- _WHAT THIS TASK INVOLVES_
Return only the lines from the top of the data down to the one that holds "order number: WP-07909 -> WP-07987", both included, without any pictures.

- _RECORDS FOR THE EXERCISE_

▽

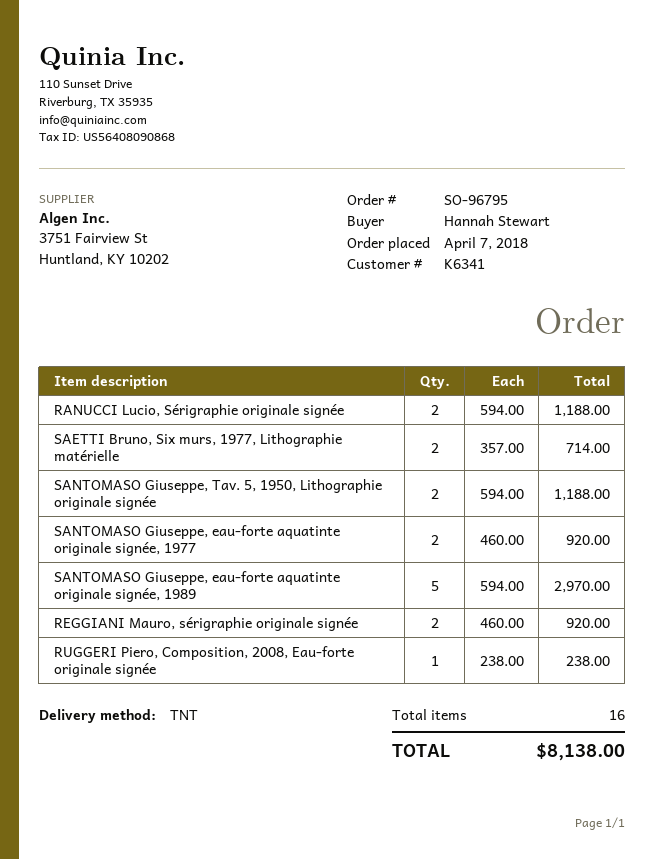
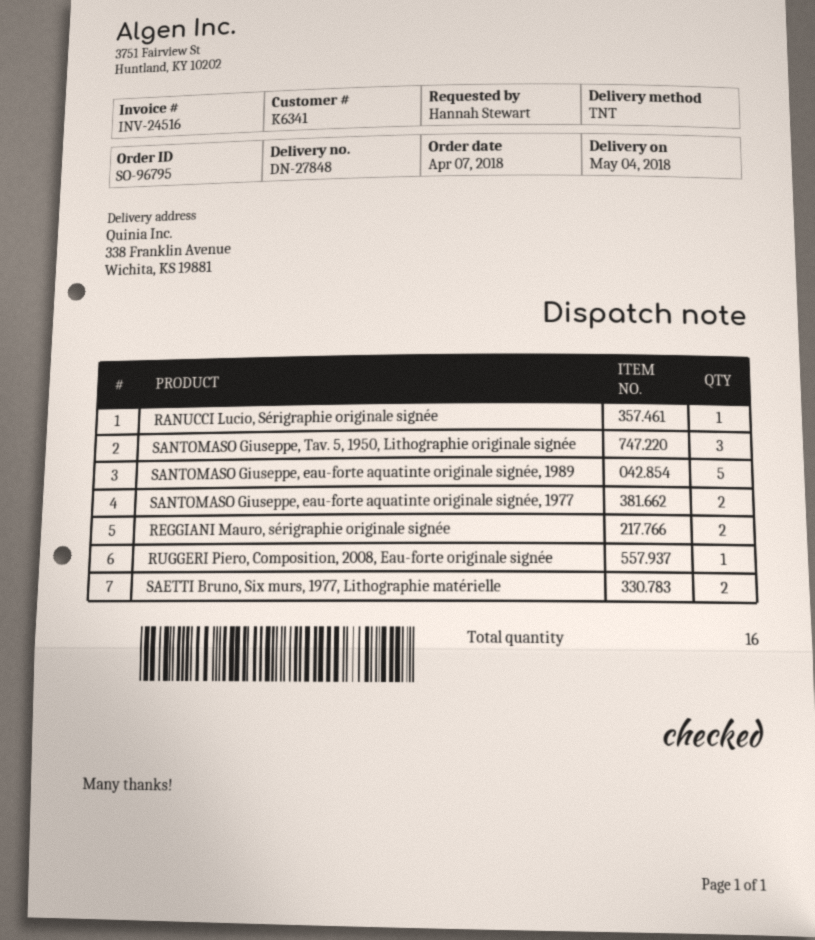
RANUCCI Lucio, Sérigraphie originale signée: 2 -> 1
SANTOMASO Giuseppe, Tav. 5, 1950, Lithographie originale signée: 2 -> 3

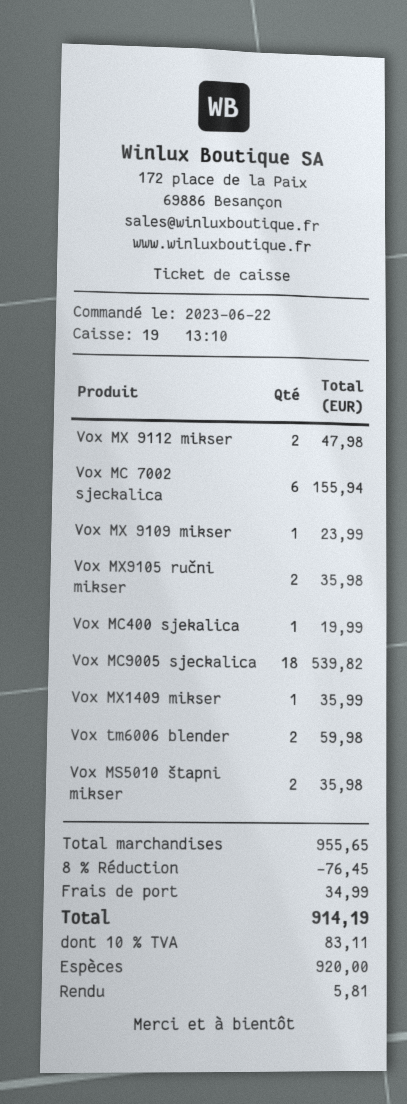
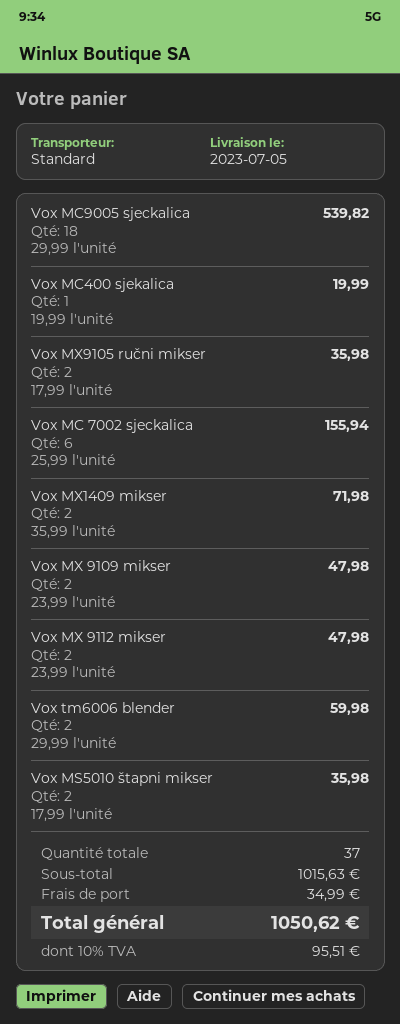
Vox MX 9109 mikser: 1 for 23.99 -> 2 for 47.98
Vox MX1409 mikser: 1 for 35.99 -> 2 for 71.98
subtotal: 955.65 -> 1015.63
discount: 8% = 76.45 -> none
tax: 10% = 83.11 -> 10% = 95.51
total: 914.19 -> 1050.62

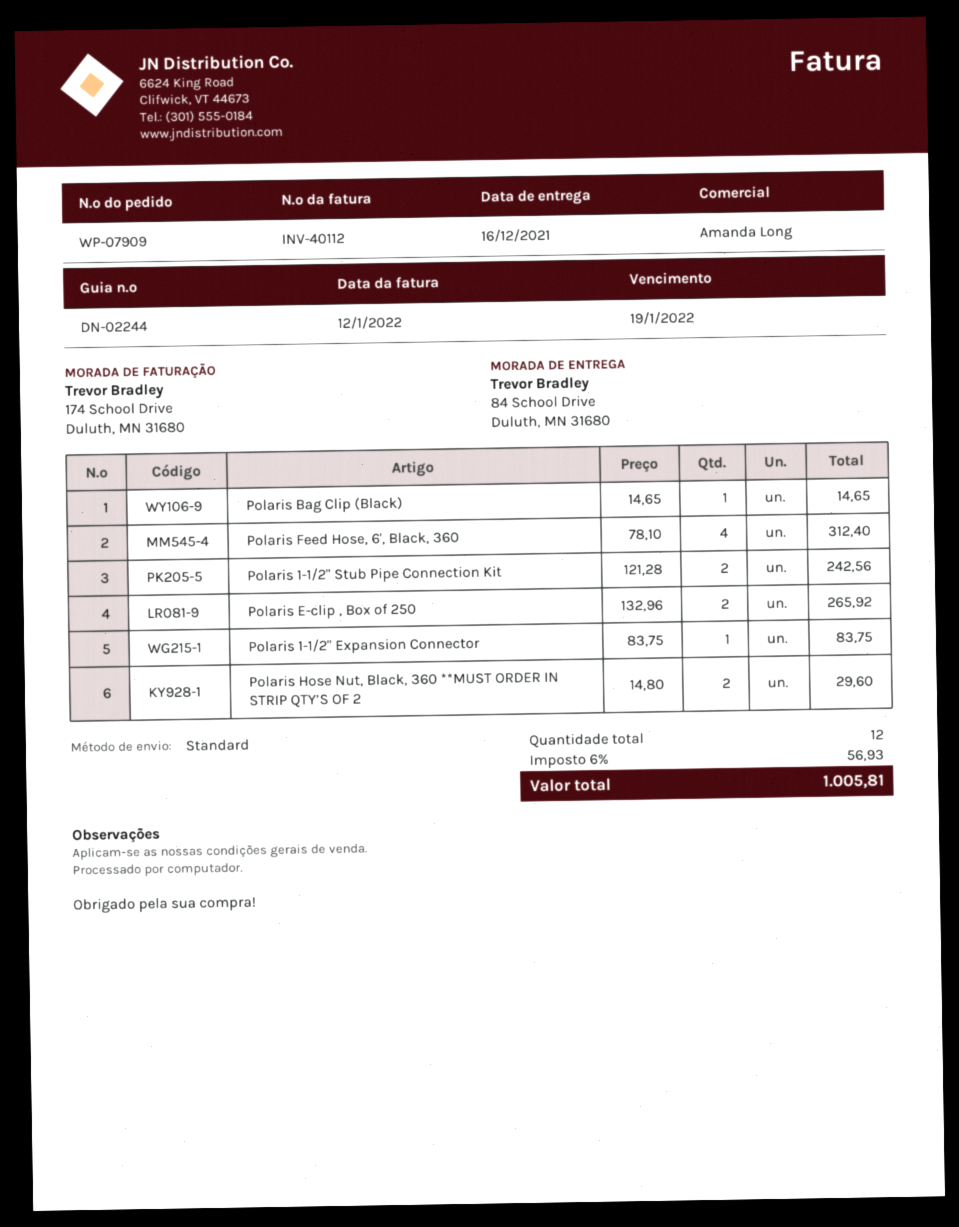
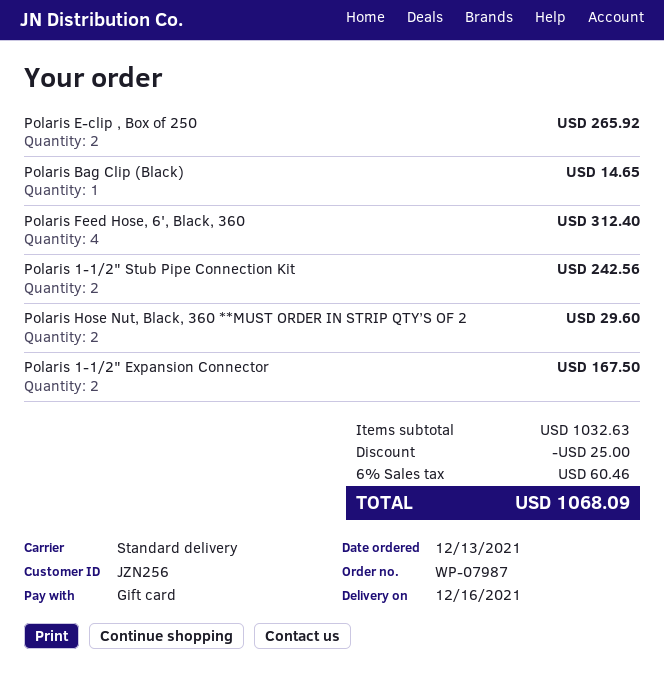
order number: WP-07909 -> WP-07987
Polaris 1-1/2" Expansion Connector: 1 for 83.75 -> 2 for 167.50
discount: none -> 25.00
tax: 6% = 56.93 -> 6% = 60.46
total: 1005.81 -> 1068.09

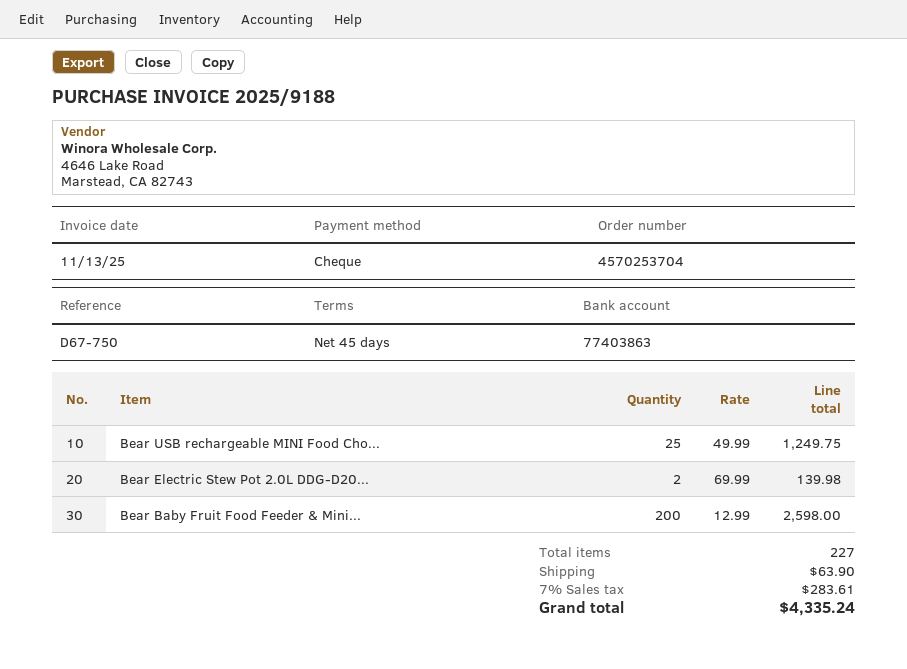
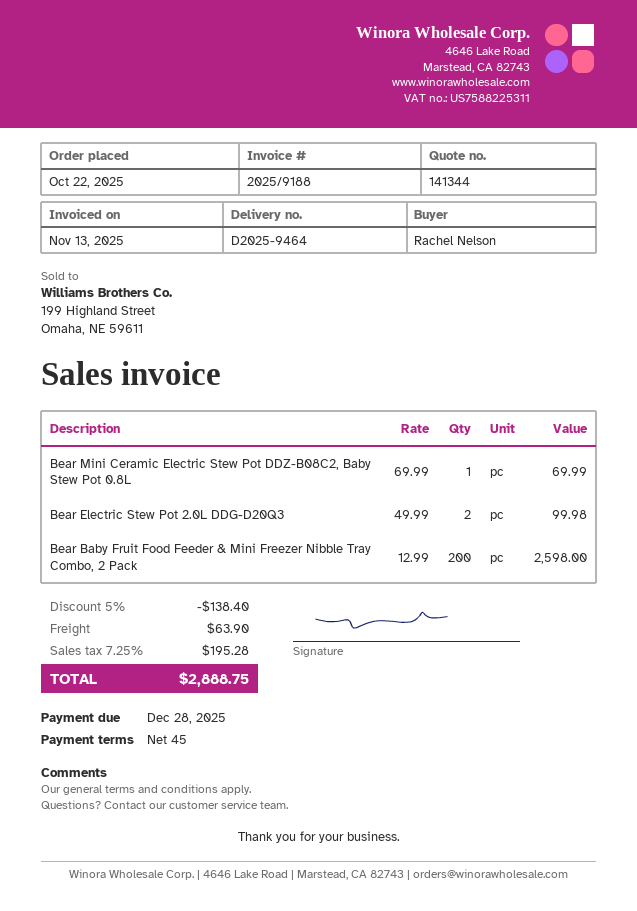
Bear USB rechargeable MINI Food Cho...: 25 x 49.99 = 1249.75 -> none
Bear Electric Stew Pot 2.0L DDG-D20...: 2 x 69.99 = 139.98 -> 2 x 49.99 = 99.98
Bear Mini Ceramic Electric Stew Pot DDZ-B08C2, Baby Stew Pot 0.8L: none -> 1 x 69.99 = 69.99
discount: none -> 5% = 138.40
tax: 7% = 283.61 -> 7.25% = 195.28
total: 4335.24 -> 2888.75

△

- _SOLUTION TO THIS EXERCISE_
RANUCCI Lucio, Sérigraphie originale signée: 2 -> 1
SANTOMASO Giuseppe, Tav. 5, 1950, Lithographie originale signée: 2 -> 3

Vox MX 9109 mikser: 1 for 23.99 -> 2 for 47.98
Vox MX1409 mikser: 1 for 35.99 -> 2 for 71.98
subtotal: 955.65 -> 1015.63
discount: 8% = 76.45 -> none
tax: 10% = 83.11 -> 10% = 95.51
total: 914.19 -> 1050.62

order number: WP-07909 -> WP-07987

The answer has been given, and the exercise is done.